Have Sensitive Teeth? Here’s What You Need to Know:
Sensitive teeth typically react badly to hot or cold food and beverages. They can send severe pain signals that flows throughout your body. In some cases, your teeth become sensitive to cold substances only. In other cases, your teeth become sensitive to heat, but not to cold. In other cases, you feel teeth sensitivity to hot and cold.
What Causes Sensitive Teeth
If you have sensitive teeth you could blame one of multiple causes. Among the common causes of sensitive teeth are the following items.
- Lack of sufficient tooth enamel, lost by overly aggressive brushing.
- Having your diet include too many acidic foods and/or beverages.
- Leaky fillings, new cavities, and/or broken teeth that expose your tooth dentin (pulp).
4 Tips for What to Do When You Have Teeth Sensitive to Hot and Cold
According to dental insurer Delta Dental, originally a division of healthcare insurance entity, Blue Cross/Blue Shield, an estimated 45 million Americans endure teeth sensitivity at various times during their lives. This pain has some remedies you should know.
Among the things you can do to minimize the discomfort of sensitive teeth are the following action plans. You should –
1.) Change the brand of toothpaste you use
Some toothpaste, such as whitening varieties and specializing in tartar-control, actually increase tooth sensitivity. Why? They contain sodium pyrophosphate, which is too abrasive for your teeth. Try a toothpaste that’s made for those with sensitive teeth. You must use this toothpaste for the long-term as it typically takes at least one month for you to notice the decreased sensitivity your teeth feel when they contact hot or cold substances.
2.) Go easy on your teeth
Almost all dentists recommend using a soft-bristle toothbrush. You should avoid hard-bristle brushes, unless your dentist specifically recommends one, which your dentist probably will not. Even if you use a toothbrush with soft bristles, you should avoid brushing too aggressively. Brush “gently” please to avoid removing excessive enamel from your teeth. Your tooth enamel coating protects your teeth from painful sensitivity. If your toothbrush has “flat” bristles or becomes frayed (with bristles pointing in multiple directions), you’re brushing your teeth too vigorously.
3.) Don’t eat or drink only acidic foods, such as tomatoes and carbonated soda
Limit your acidic food intake, such as marinara sauce, oranges, and raw lemons, and only drink soda, when you don’t have access to fruit juice, milk, or water. Those who eat a diet filled with acidic foods, such as spaghetti sauce, or drinks a lot of soda, will probably experience periods of or even chronic teeth sensitivity.
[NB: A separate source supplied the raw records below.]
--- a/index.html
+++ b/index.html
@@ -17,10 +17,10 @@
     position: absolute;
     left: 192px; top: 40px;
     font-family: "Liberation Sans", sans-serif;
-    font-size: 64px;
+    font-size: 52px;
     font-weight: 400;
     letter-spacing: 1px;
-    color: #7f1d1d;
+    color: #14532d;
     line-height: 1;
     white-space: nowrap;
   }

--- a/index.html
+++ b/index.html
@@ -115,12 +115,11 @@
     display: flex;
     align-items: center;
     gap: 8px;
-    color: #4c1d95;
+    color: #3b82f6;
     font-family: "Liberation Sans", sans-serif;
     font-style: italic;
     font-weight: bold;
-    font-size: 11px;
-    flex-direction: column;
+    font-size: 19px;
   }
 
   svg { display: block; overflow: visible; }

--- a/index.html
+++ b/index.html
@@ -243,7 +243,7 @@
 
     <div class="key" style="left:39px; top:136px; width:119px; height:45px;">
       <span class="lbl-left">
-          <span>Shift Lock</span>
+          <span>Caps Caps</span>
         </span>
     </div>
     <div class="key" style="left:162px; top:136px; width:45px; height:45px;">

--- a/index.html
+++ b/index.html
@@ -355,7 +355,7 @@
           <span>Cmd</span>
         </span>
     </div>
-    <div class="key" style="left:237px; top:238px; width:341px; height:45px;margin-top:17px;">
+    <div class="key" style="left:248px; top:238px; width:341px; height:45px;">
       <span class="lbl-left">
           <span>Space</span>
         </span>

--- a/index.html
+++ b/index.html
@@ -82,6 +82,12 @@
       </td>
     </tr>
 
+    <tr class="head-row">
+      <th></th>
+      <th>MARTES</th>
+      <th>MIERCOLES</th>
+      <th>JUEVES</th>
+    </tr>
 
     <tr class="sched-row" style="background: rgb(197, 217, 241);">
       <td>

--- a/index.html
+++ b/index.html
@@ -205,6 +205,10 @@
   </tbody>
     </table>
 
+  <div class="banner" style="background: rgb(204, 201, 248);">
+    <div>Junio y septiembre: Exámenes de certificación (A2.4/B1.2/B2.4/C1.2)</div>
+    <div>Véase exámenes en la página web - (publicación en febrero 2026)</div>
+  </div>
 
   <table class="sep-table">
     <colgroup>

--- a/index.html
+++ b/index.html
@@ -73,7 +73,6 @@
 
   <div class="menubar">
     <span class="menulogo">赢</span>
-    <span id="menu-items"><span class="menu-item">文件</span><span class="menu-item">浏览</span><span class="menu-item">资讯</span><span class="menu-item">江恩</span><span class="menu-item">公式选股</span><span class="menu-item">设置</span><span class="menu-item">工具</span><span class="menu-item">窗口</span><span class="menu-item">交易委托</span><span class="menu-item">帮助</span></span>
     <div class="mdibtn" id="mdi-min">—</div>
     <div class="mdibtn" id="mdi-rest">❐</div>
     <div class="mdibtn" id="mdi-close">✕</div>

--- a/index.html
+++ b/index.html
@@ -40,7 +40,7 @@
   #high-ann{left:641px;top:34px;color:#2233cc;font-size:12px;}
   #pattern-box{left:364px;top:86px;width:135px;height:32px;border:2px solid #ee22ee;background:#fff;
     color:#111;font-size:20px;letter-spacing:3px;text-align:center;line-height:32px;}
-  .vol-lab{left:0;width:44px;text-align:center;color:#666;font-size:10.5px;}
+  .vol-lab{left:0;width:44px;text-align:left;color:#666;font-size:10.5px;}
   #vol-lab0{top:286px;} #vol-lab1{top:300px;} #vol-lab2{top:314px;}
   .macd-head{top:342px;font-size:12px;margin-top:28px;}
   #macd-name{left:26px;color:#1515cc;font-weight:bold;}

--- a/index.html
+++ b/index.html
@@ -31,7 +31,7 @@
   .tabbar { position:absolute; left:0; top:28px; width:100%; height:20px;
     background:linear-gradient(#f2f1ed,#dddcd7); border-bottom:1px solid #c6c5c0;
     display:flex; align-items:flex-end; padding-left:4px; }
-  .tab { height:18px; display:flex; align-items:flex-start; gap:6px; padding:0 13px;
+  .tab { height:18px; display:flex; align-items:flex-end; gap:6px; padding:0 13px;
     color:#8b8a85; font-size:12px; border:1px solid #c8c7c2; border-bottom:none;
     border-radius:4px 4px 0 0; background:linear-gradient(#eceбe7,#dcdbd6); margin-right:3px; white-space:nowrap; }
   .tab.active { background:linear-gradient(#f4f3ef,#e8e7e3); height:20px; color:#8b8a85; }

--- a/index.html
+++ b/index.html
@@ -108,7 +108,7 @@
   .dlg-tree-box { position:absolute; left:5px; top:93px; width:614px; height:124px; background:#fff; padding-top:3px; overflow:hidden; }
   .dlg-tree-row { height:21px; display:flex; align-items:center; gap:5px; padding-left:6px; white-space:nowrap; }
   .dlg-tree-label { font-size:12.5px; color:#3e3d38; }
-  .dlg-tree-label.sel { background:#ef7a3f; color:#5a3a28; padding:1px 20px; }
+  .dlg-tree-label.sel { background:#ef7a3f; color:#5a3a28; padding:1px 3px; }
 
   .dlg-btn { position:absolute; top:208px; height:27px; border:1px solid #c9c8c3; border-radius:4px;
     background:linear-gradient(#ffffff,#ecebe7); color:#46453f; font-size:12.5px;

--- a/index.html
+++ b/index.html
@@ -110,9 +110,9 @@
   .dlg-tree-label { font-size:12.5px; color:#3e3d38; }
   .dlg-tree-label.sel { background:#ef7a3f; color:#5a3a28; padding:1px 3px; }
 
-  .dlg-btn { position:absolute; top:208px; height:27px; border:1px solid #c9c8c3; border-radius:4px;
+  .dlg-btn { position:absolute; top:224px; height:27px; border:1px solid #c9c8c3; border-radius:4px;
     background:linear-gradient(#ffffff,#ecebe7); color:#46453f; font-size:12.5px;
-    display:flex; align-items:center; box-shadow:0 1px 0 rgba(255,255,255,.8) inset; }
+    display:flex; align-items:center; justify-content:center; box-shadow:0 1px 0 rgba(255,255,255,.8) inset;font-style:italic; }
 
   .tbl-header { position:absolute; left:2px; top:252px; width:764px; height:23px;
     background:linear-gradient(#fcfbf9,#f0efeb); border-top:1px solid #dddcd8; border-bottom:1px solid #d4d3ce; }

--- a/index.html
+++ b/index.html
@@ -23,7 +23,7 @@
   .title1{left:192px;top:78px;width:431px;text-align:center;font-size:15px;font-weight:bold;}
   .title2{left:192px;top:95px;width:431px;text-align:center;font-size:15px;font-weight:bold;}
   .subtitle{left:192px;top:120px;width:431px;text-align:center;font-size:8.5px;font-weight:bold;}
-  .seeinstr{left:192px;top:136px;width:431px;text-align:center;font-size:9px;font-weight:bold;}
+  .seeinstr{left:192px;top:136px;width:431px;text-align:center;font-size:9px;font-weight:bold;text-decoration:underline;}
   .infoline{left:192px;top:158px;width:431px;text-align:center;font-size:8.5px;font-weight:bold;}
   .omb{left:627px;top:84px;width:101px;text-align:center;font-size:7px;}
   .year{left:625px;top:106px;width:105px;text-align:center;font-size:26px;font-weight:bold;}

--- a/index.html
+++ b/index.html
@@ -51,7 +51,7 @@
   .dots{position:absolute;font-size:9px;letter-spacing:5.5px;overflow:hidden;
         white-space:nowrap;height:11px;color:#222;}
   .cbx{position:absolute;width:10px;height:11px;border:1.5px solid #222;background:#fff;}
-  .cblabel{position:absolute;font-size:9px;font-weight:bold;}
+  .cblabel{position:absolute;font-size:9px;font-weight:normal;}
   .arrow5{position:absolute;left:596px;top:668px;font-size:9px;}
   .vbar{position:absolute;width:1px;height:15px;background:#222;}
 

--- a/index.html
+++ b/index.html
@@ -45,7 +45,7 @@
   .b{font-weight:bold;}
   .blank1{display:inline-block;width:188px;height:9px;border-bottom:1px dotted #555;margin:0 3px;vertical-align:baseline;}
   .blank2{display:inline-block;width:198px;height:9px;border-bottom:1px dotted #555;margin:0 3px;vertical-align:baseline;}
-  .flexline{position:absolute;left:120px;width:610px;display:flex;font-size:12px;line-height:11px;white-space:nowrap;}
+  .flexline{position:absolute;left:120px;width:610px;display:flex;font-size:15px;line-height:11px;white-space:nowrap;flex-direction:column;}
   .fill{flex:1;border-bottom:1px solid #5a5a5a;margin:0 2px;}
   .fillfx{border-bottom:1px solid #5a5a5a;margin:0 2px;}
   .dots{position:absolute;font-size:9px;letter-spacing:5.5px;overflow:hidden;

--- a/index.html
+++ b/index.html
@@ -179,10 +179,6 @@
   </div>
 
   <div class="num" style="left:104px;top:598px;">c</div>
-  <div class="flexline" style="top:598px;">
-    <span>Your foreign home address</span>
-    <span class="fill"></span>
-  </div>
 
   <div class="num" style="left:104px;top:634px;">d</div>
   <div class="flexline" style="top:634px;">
4.) Visit your dentist to have him/her evaluate the seriousness of your sensitivity
If your teeth are sensitive to hot and cold for longer than three to five days, it is wise to visit your dentist so he/she can analyze your teeth sensitivity condition. If the diagnosis determines that you have sensitive teeth, which should continue, your dentist has multiple treatment options, including application of a “desensitizing” agent or a protective tooth coating.
There can be multiple causes of temporary teeth sensitivity. Longer-term sensitivity can result from eating too many acidic foods or drinking soda to an excess. Think about it. If cola can remove rust from a chrome auto bumper, what can it do to your tooth enamel?
We’ve given you some proven suggestions to minimize or eliminate tooth sensitivity, along with common causes (so you can avoid them). Sometimes air alone can react negatively with your teeth.
You should avoid the common causes or have your dentist apply non-invasive desensitizing treatments.